Easter weekend is usually a celebratory and social time of year, with pastel outfits and egg hunts and elaborate family brunches. The story it marks is one of joy for Christians: Jesus’s resurrection, offering the fulfillment of a promise and the hope of human salvation. This year, most people will spend the holiday alone, maybe tuning in to an online worship service or communicating with family members over Zoom. Many Christians will carry sorrow and worry, wondering about the health of their elderly neighbors or friends in big cities. But perhaps there’s theological insight to be gleaned from a painful Easter. “Most of us have taken the shallow way—we want to have Jesus as savior and get to heaven. They’re missing the Gospel,” Dorrell said. “It’s entering the pain, getting off of my place of safety and security, moving in among the poor, working among the broken, suffering with people.” In a time when many Americans are mourning their usual life, this may be a season of clarity about what it means to be a person of faith.

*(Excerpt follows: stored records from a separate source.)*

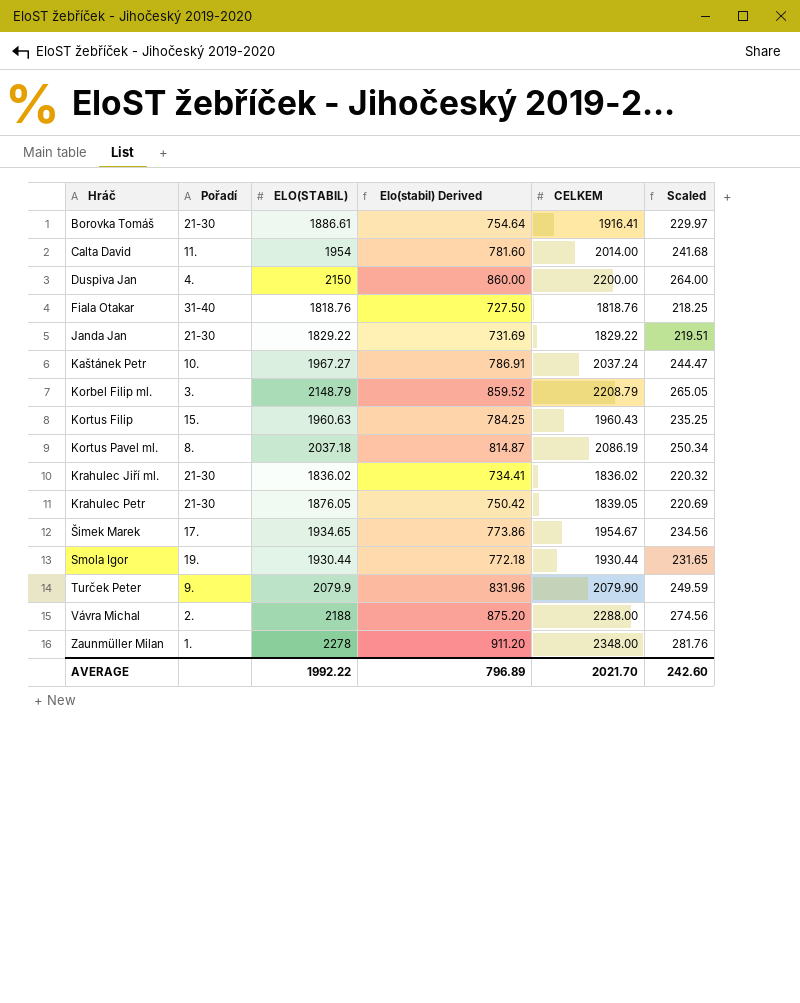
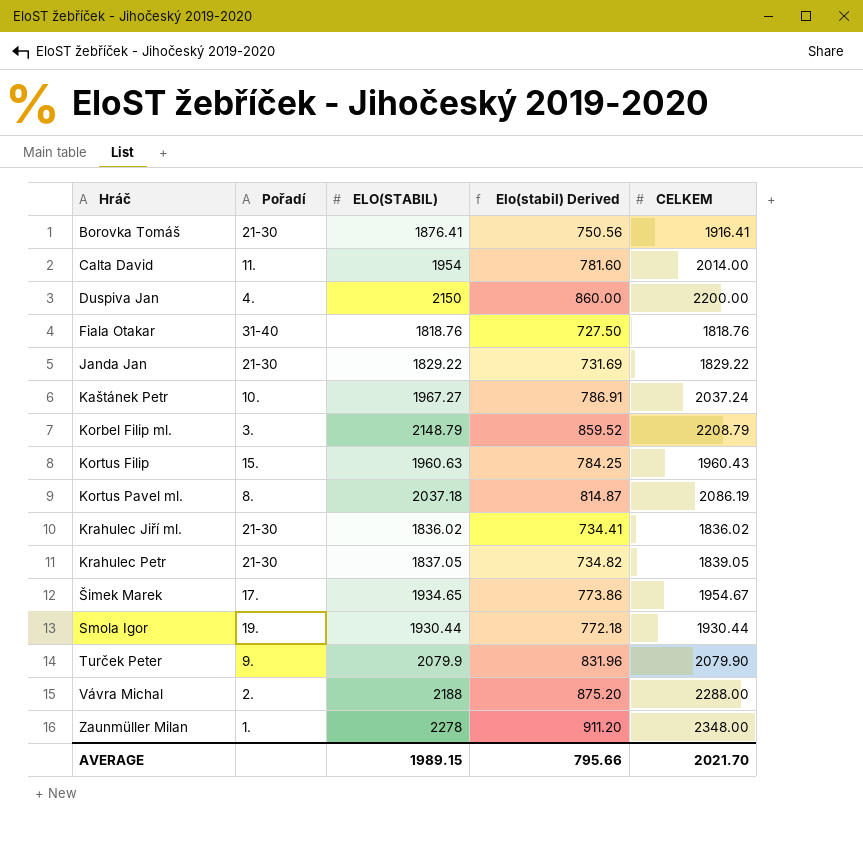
column Scaled | formula: [CELKEM] * 0.12 -> none
Borovka Tomáš | ELO(STABIL): 1886.61 -> 1876.41
Borovka Tomáš | Elo(stabil) Derived: 754.64 -> 750.56
Krahulec Petr | ELO(STABIL): 1876.05 -> 1837.05
Krahulec Petr | Elo(stabil) Derived: 750.42 -> 734.82
AVERAGE | ELO(STABIL): 1992.22 -> 1989.15
AVERAGE | Elo(stabil) Derived: 796.89 -> 795.66

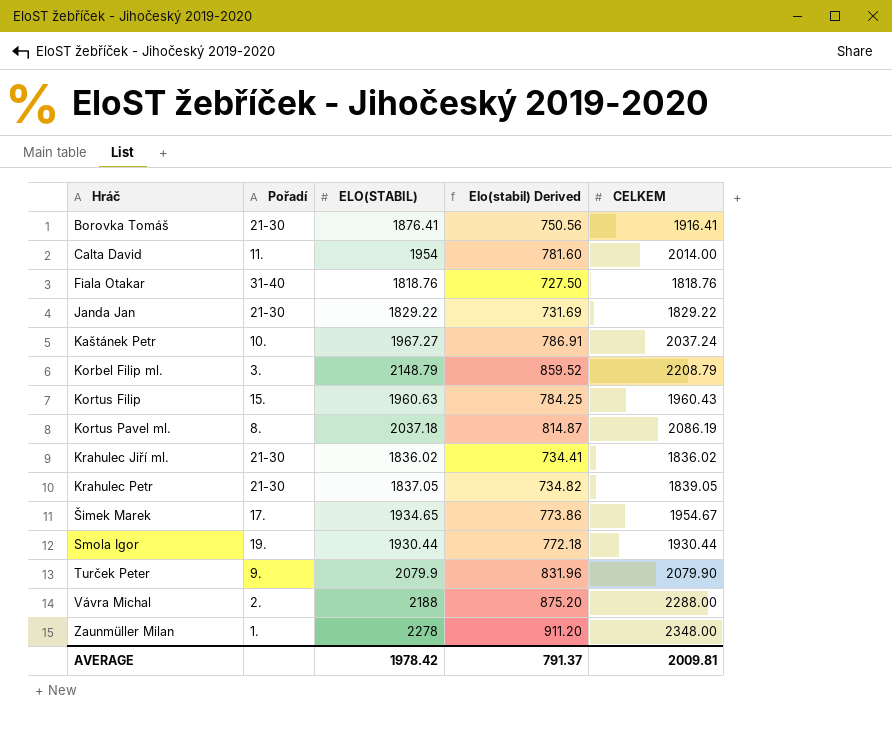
row Duspiva Jan: 4. | 2150 | 860.00 | 2200.00 -> none
AVERAGE | ELO(STABIL): 1989.15 -> 1978.42
AVERAGE | Elo(stabil) Derived: 795.66 -> 791.37
AVERAGE | CELKEM: 2021.70 -> 2009.81

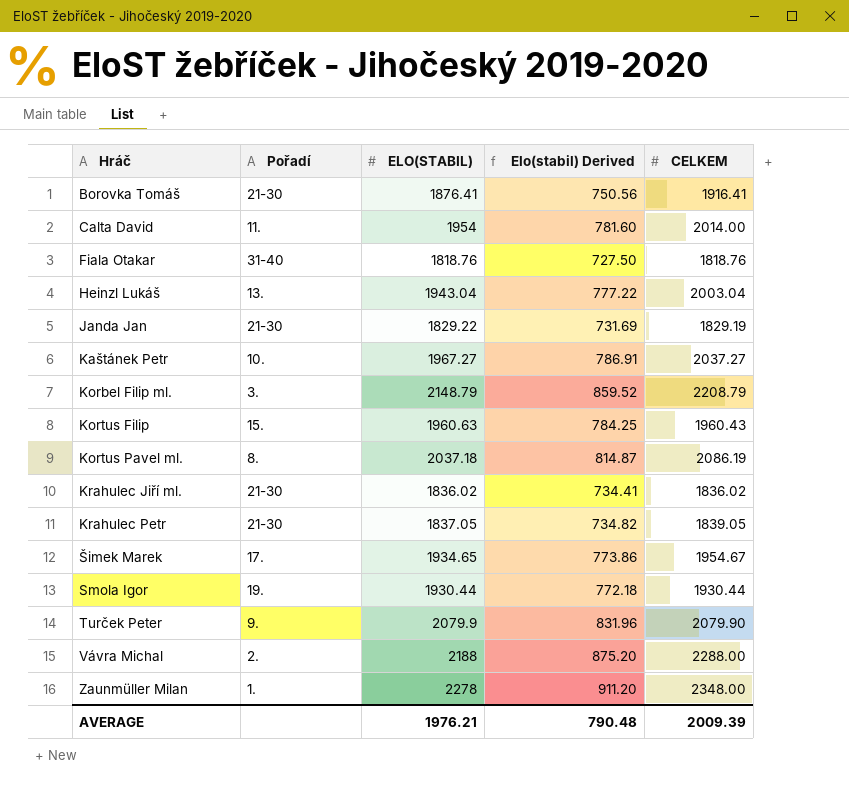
row Heinzl Lukáš: none -> 13. | 1943.04 | 777.22 | 2003.04
Janda Jan | CELKEM: 1829.22 -> 1829.19
Kaštánek Petr | CELKEM: 2037.24 -> 2037.27
AVERAGE | ELO(STABIL): 1978.42 -> 1976.21
AVERAGE | Elo(stabil) Derived: 791.37 -> 790.48
AVERAGE | CELKEM: 2009.81 -> 2009.39

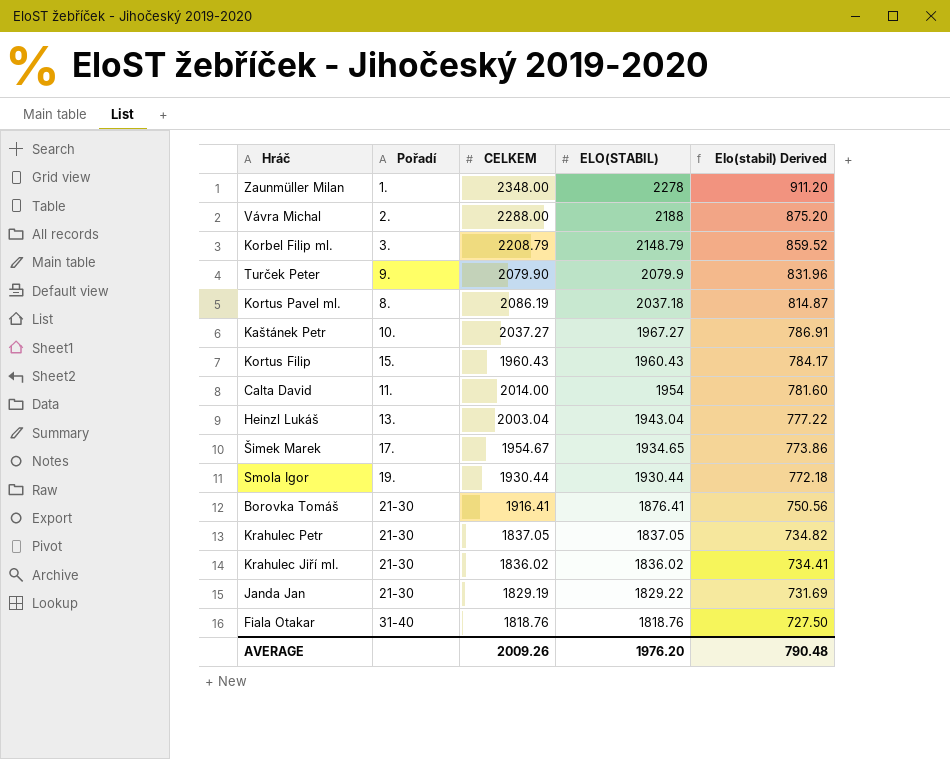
row order: Hráč ascending -> ELO(STABIL) descending
column CELKEM | position: 5 -> 3
Kortus Filip | ELO(STABIL): 1960.63 -> 1960.43
Kortus Filip | Elo(stabil) Derived: 784.25 -> 784.17
Krahulec Petr | CELKEM: 1839.05 -> 1837.05
AVERAGE | CELKEM: 2009.39 -> 2009.26
AVERAGE | ELO(STABIL): 1976.21 -> 1976.20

At the end of March, as the number of COVID-19 cases and deaths was sharply rising, President Donald Trump declared that he wanted “the country opened up” by Easter. When a reporter asked why he had selected that date, he replied, “I just thought it was a beautiful time.” Public-health officials were quick to caution that lifting restrictions so soon would be dangerous, and the president soon backed off his statements. But his comments illustrate how unthinkable this moment is: Most of the country will be shut down through one of the biggest Christian holidays of the year. It’s hard for anyone not to yearn for a different reality.

While Dorrell would never wish a pandemic on the world, in a certain sense he seems to relish the normal ways of religious life getting turned upside down. “I grew up in that religious culture where we all had to have new clothes, and we all had to sit in the family row together” on Easter, he said. This is “the superficiality of most of the Christian Church in America: It’s pretty. We have a big building and a gorgeous place with choir robes and stuff.” Dorrell, who refers to himself as “a recovering Baptist,” describes his congregation, the Church Under the Bridge, as nondenominational in every sense of the word: middle-class and poor; black, white, and brown; ex-offenders and the homeless. “I’ve got Lutherans and Episcopalians,” he said, “and I’ve got wild-eyed charismatics.”

(Courtesy of Jimmy Dorrell)

In recent months, the group has been meeting in Waco’s Silos—the headquarters of the home-decor empire run by Chip and Joanna Gaines—while the I-35 bridge is under construction. The pandemic has derailed its typical 300-person worship services, however. Now each week consists of cooking burgers for the homeless, calling and visiting congregants who live alone or don’t have internet access, and trying to maintain a semblance of normalcy during this unusual Lent. A traditional Palm Sunday celebration for the Church Under the Bridge involves Jesus riding in on a motorcycle—it’s a long story involving an intransigent donkey—and it kept that up this year, with a guy on a hog riding around a block away from its socially distanced gathering.